Aline Archimbaud

Sénatrice de Seine-Saint-Denis

Forum pour l’Accès aux droits – Interview d’Aline Archimbaud pour Libération

Ce week-end, l’université de Saint-Denis se transforme en vaste conciliabule. Près de 400 intervenants – associations, élus, médecins – vont plancher sur l’accès aux droits des populations les plus fragilisées. Le constat est implacable : de plus en plus de familles précaires désertent les structures de soins faute de ressources. La sénatrice EE-LV de Seine-Saint-Denis Aline Archimbaud explique l’importance de ce grand forum.

Plusieurs centres de dépistage de maladies comme la tuberculose pourraient fermer faute de financements. Où en est-on concrètement ?

La réapparition de cette maladie signale, s’il en était encore besoin, que la précarité s’accroît. Des discussions ont eu lieu avec la ministre Marisol Touraine pour trouver une solution. Il serait inconcevable qu’on prive ces centres de moyens, leur fermeture créerait une situation de grave danger sanitaire pour l’ensemble de la population.

Quel est l’objectif de ce forum pour l’accès aux droits ?

En partant d’une réflexion sur le non-recours aux droits en matière de santé (10 à 24%pour la CMU complémentaire, plus de 60% pour l’aide à la complémentaire santé), nous avons vite constaté que le non-recours à tel ou tel droit se cumulait souvent avec d’autres : droit au logement, au transport, à l’éducation, à la formation, à la justice.
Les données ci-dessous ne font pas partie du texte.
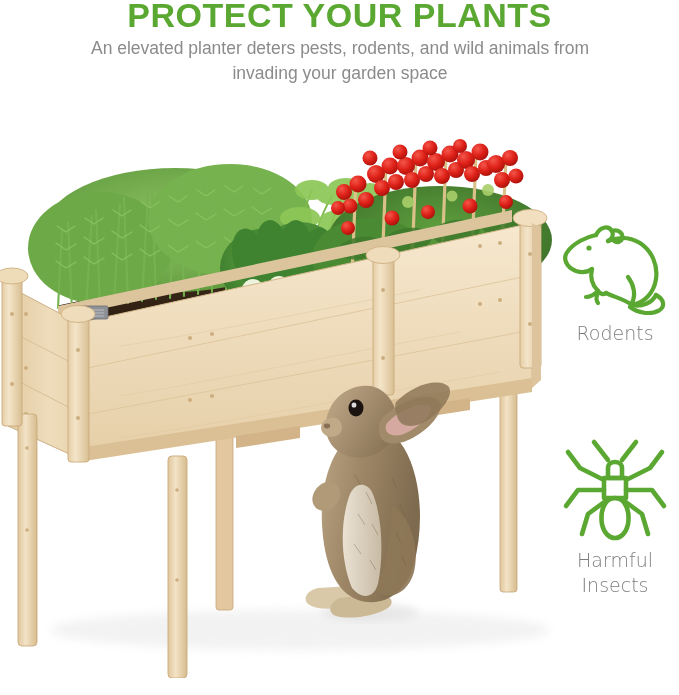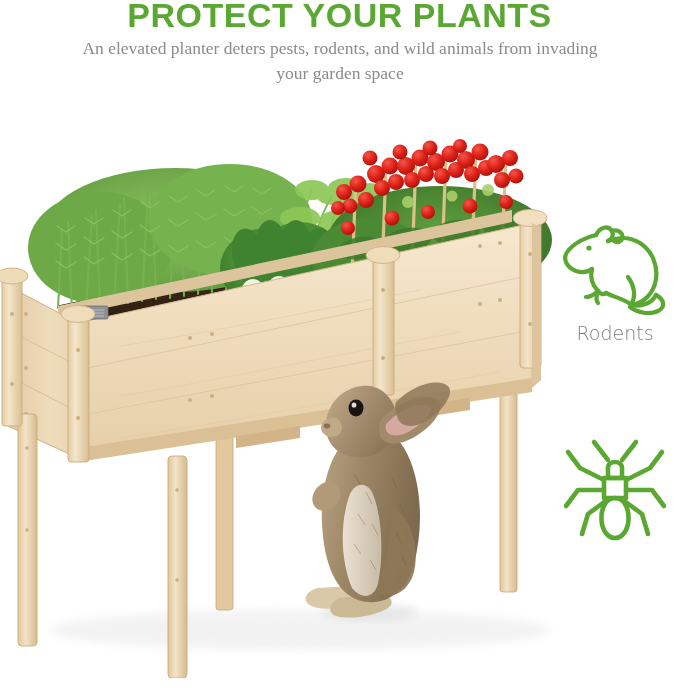"An elevated planter deters pests," .subhead { font-family: Liberation Serif, serif -> Liberation Sans, sans-serif }
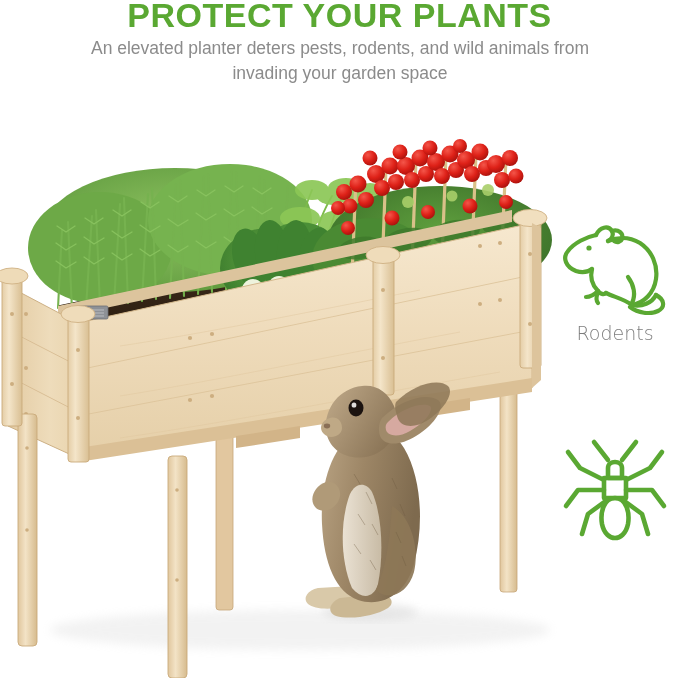"Harmful" div.icon-label { html: none -> <div>Harmful Insects</div> }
Pour faire aboutir un dossier et obtenir l’ouverture de droits de toute nature, il faut suivre un parcours du combattant : incroyable complexité des dossiers, manque d’information, de proximité, pénurie d’interlocuteurs physiques. A quoi s’ajoute l’inhibition provoquée par le discours sur les prétendus «chômeurs fraudeurs». Il y a un an, en remettant un rapport au Premier ministre Jean-Marc Ayrault, je l’avais alerté : le non-recours provoque des effets de seuil ravageurs, des ruptures dramatiques. Il engendre amertume, colère, sentiment de désespérance. Il met en danger la cohésion nationale, aggrave les divisions dans la société, déchire profondément le lien démocratique et favorise la montée des extrémismes.

Comment lutter contre le cruel manque de moyens ?

C’est la non-ouverture de ces droits qui coûte cher ! Chacun sait bien qu’elle aggrave la situation des personnes qui, du coup, retardent leurs soins, rognent sur des dépenses. Il faut simplifier les procédures, valoriser de nouveaux métiers plus transversaux et impulser l’essaimage de pratiques innovantes et préventives.